Un nouvel ordre global, mirage ou réalité ?
Conscients de la différence de sensibilité de leur solution les pays du
G20 veulent ménager l’Amérique. Ils acceptent de traiter dans un premier
temps avec son président sortant. Prévenants, ils n’entendent pas gâcher l’Etat
de grâce du nouvel élu et acceptent de re-convoquer le G20 à la fin du mois
de février. La sensibilité «Démocrate» du président Obama est jugée comme un
atout pour valider un traitement «étatiste» de la crise. Ce n’est pas gagné
d’avance de faire renoncer l’Amérique au crédit facile sachant que c’est son
arme contre le creusement des inégalités de revenus au sein des classes
moyennes. Comment envisager l’Amérique réagir à l’interpellation du FMI
quant aux déficits jumeaux. Elle renoncerait d’un coup à deux mécanismes
précieux qui lui procuraient la paix sociale et un ressort de prospérité.

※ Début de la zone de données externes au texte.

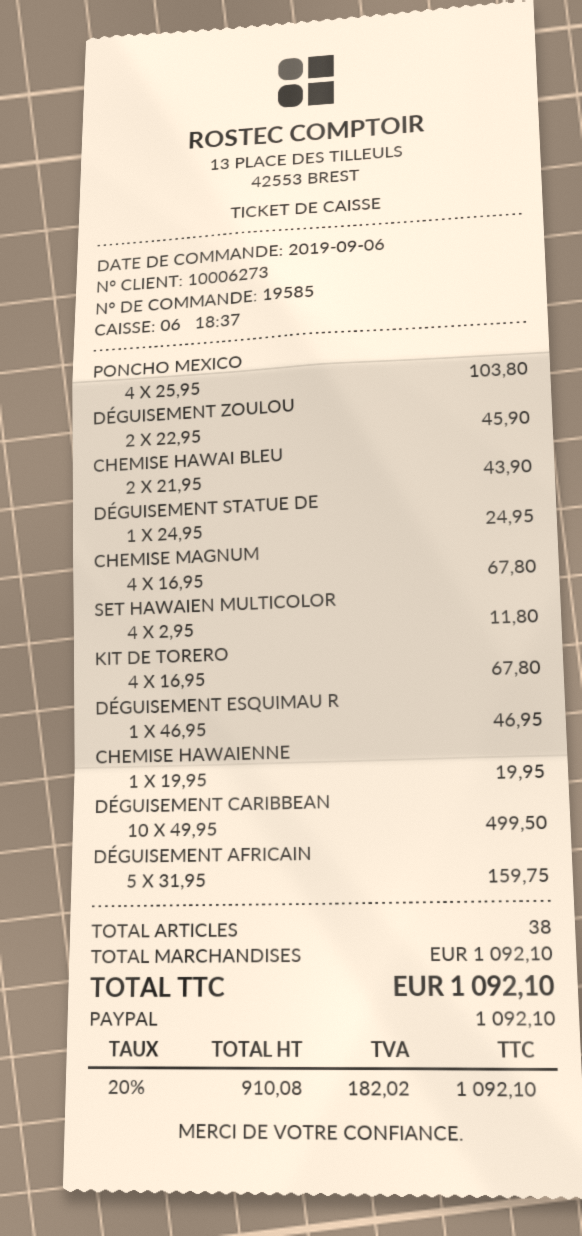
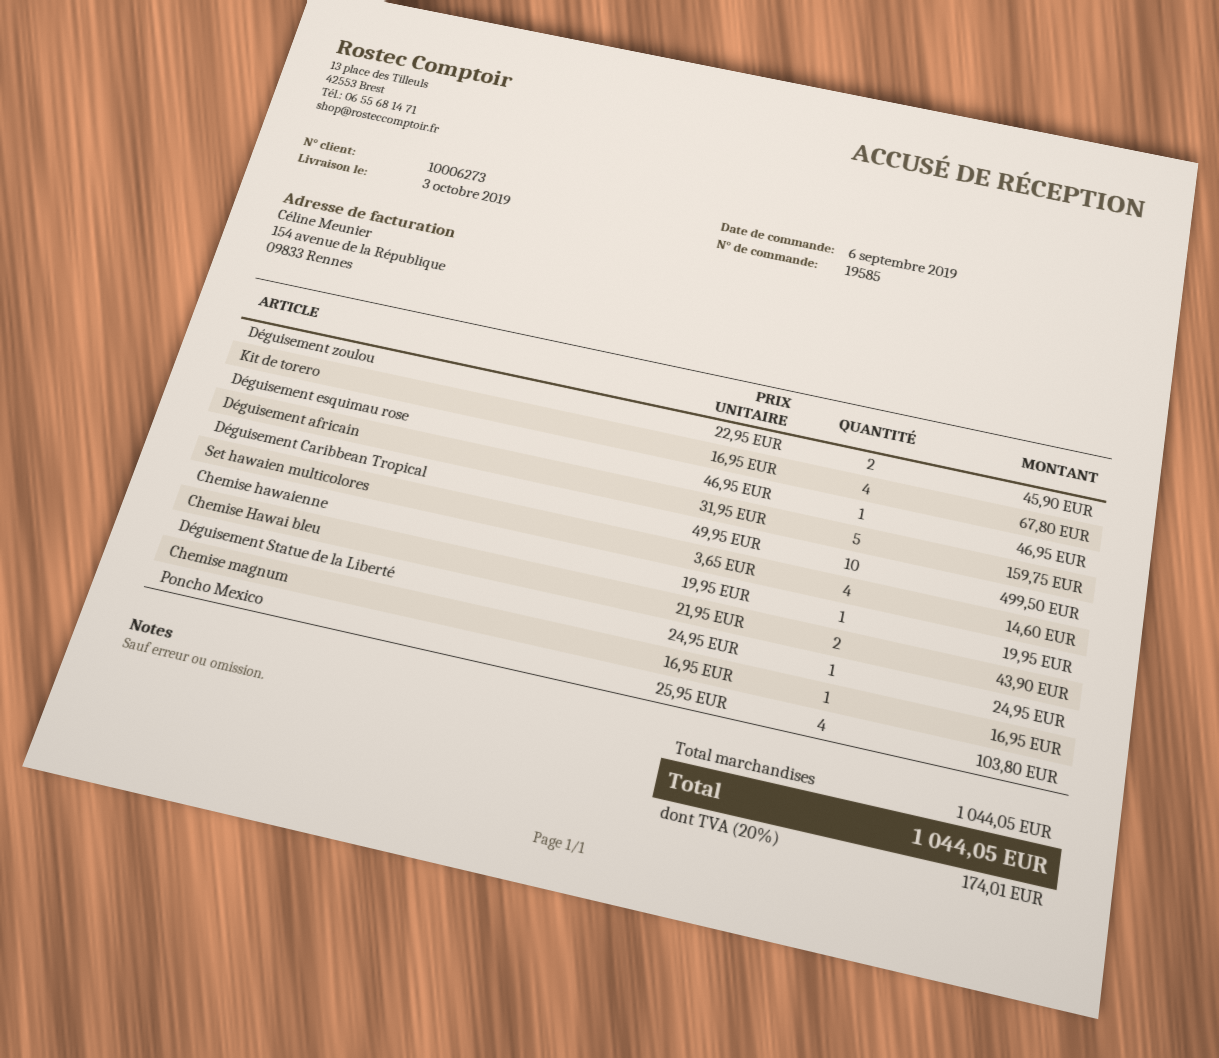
CHEMISE MAGNUM: 4 x 16.95 = 67.80 -> 1 x 16.95 = 16.95
SET HAWAIEN MULTICOLOR: 4 x 2.95 = 11.80 -> 4 x 3.65 = 14.60
subtotal: 1092.10 -> 1044.05
tax: 20% = 182.02 -> 20% = 174.01
total: 1092.10 -> 1044.05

Difficile à admettre. De plus, le président Obama dans une esquisse
rapide d’un plan de relance entendait engager des dépenses d’infrastructure
à l’effet de soulager le marché de l’emploi et projette d’indemniser les
chômeurs et autres catégories socialement défavorisées. Il n’a pas à
proprement parler, évoqué un plan de sauvetage en faveur de l’industrie
américaine. Le sommet de Washington laisse planer l’espoir d’un plan
d’action en profondeur capable de juguler la crise et d’humaniser le
système. L’opinion internationale est tenue en haleine et attend de voir
émerger un nouvel ordre global. Court-elle vers une nouvelle déconvenue ?
S’il refusait la douleur d’accoucher d’un nouvel ordre global le Sommet de
Washington projetterait l’économie mondiale dans la douleur encore plus vive
de la dépression ce qui pourrait peser lourdement, plus tard sur la paix
dans le monde.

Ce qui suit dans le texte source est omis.